Rethinking Live Software Updates with Kubernetes

Karla Saur
9 min readJan 25, 2019

--

Updating software often causes a disruption in availability, often referred to as downtime. I really hate software downtime. Like really, really hate it. (I wrote my entire PhD thesis on ways to avoid any program restarts or downtime during updates by enabling runtime software upgrades.) Downtime is bad for the businesses providing the software/software service, and downtime is inconvenient and annoying for their customers. But what’s worse is that the collective desire to avoid downtime makes everyone less likely to perform software upgrades…however, not regularly performing updates usually causes even longer and nastier outages as the upgrade-debt builds up.

https://xkcd.com/1328/

Many software services can avoid downtime by updating software dynamically, performing updates silently in the background without a disruption to users. Lots of systems do this today, through rolling updates in backend server programs, or in the background on your laptop, or “in-place” in the cloud.

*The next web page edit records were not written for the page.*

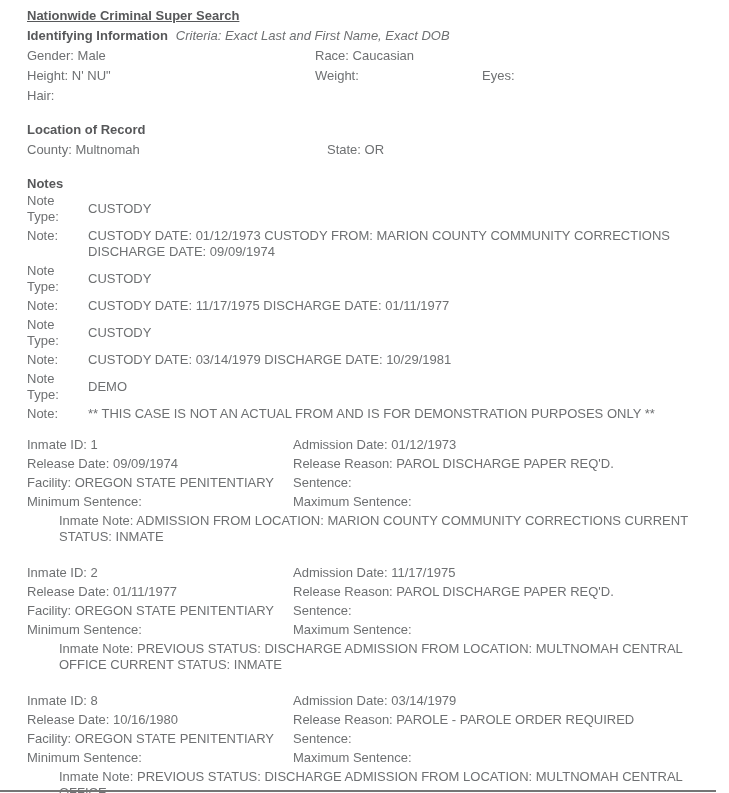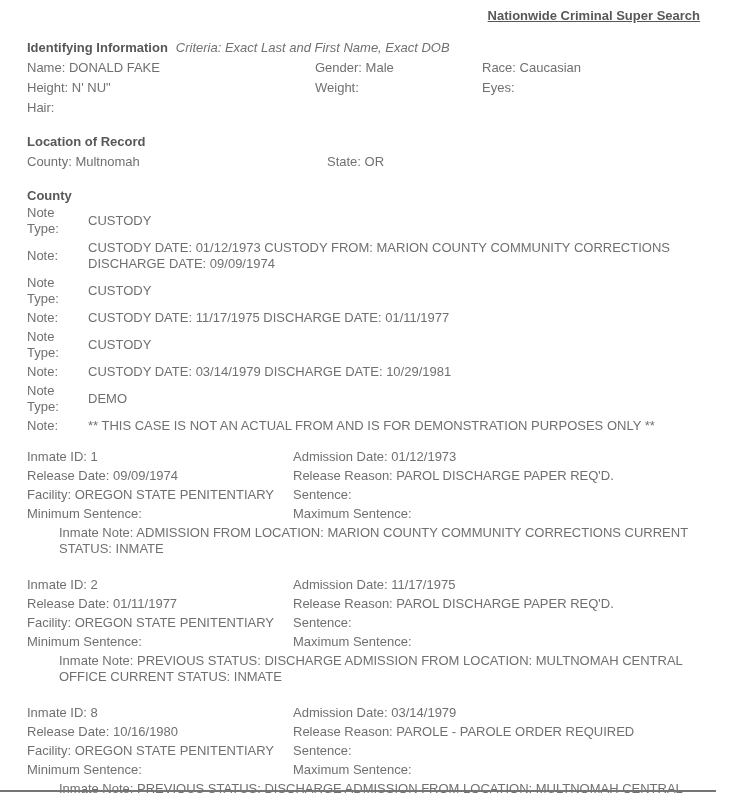"Nationwide Criminal Super Search" .title { margin-bottom: 16px -> 4px; text-align: right -> left }
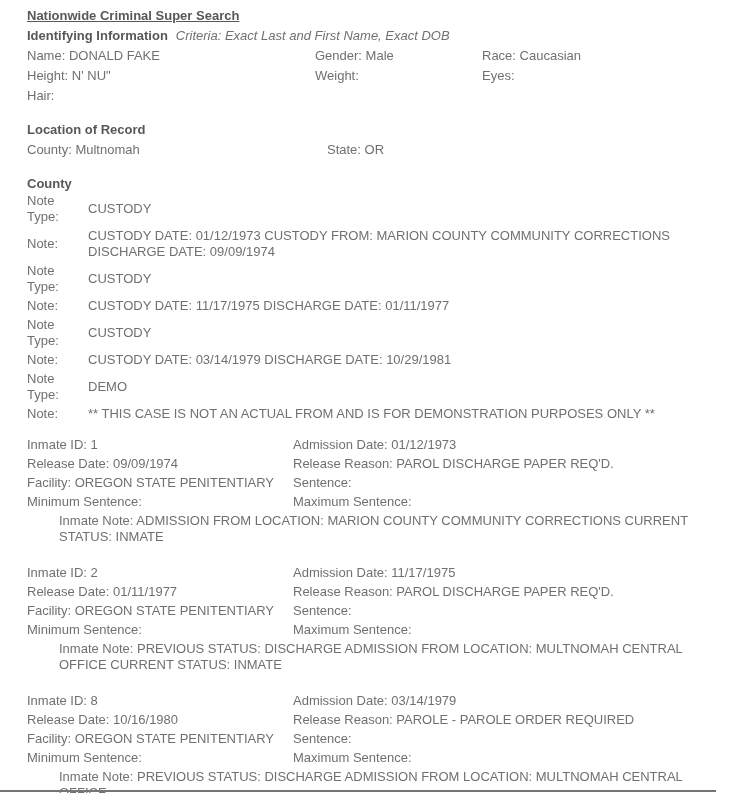"Name: DONALD FAKE" div { html: <div>Name: DONALD FAKE</div> -> none }
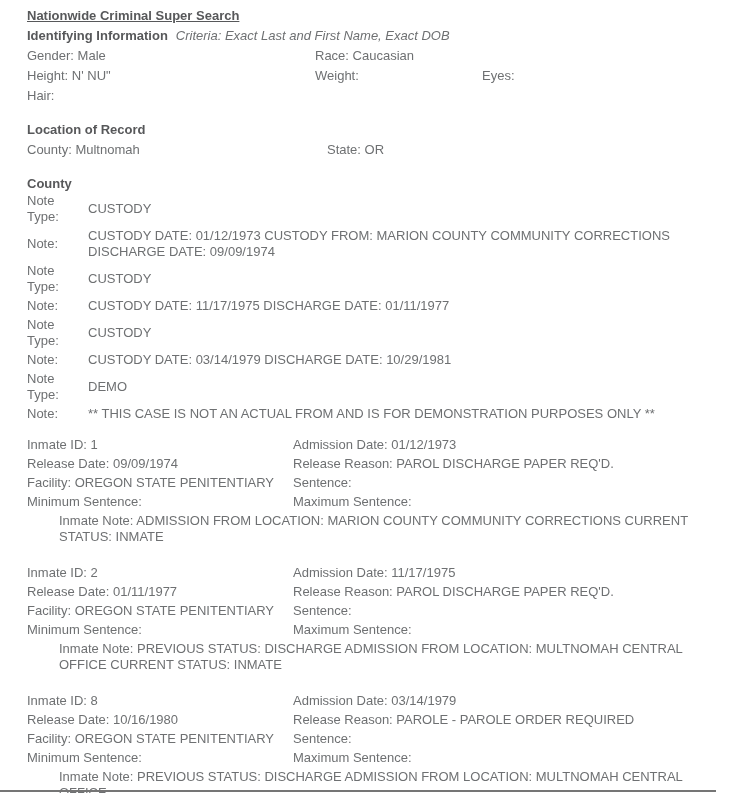"County" div.section-heading { text: County -> Notes }
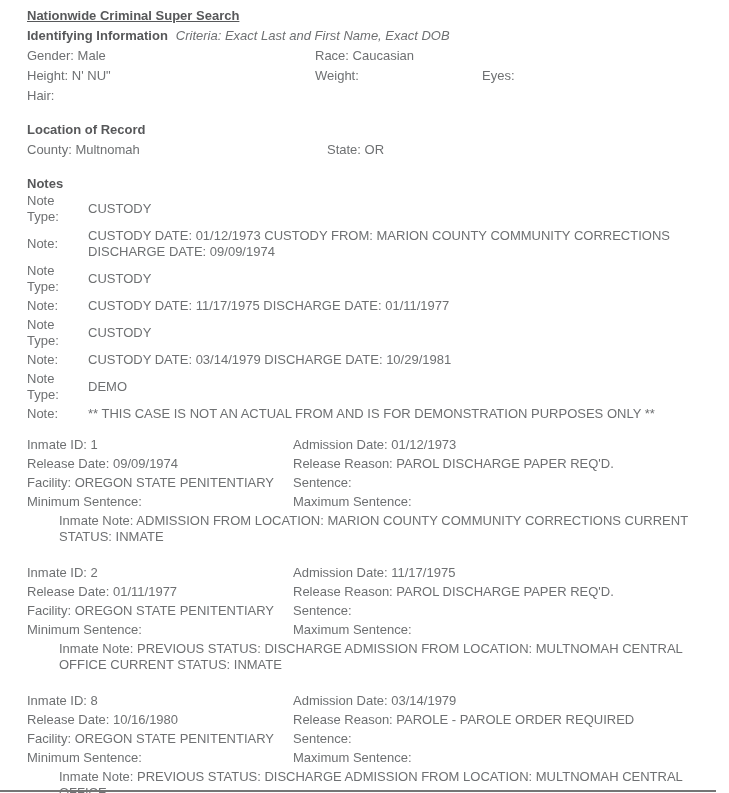"Note:" .note-row { align-items: center -> flex-start }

I started working at Microsoft on the Azure Kubernetes Service (AKS) team a few months ago, and I was really excited when my first assigned task was to upgrade all of the running instances of Docker across all of our AKS Kubernetes clusters. I have spent a lot of time thinking about dynamic software upgrades on a large scale, but before I joined Microsoft, I had mostly worked on long running, somewhat stateful, C-based server programs. Upgrading something so critical as the underlying container system with a very large quantity of VM nodes across 15 geographic regions with a very large number of connected production customers was a whole new fun (scary?) challenge!

From my previous experiences, I had observed that rebooting is generally much more disruptive than if you can find a way to either hot-patch or dynamically upgrade, especially if it preserves any state loss or prevents connectivity outage. I had heard that Kubernetes was self-healing, but I didn’t really believe it or understand what that meant.

TL;DR: This blog post is the story of how I learned that Kubernetes changes the game and can make rebooting the nodes actually less disruptive than updating node software without a reboot. If your Pods don’t have ephemeral state or you can save any state constantly to a persistent DB, then a cordon/drain update of a Kubernetes node can be worse in terms of recovery and speed than a simple node reboot.

Azure Kubernetes Service (AKS)

Before I jump in to the update fun, let me first provide a bit of context. In AKS, we provide Azure-hosted control planes so that the customers do not need to worry about managing their Master VMs and can focus on managing their actual workload content in their Agent VMs. For each customer, AKS maintains a full Kubernetes Master setup (etcd, scheduler, API server, controller, etc), represented by the dark blue box below. We run our services on a farm of Kubernetes clusters, with multiple clusters within a region.

Each of our Kubernetes clusters has multiple agent (minion) nodes and several master nodes, where each node is an Azure VM. Also, each region has a varied number of Kubernetes clusters depending on demand. There are currently 15 regions as of this writing, with more planned. This adds up to a lot of VMs, which all have their own underlying software to support the system in addition to Kubernetes.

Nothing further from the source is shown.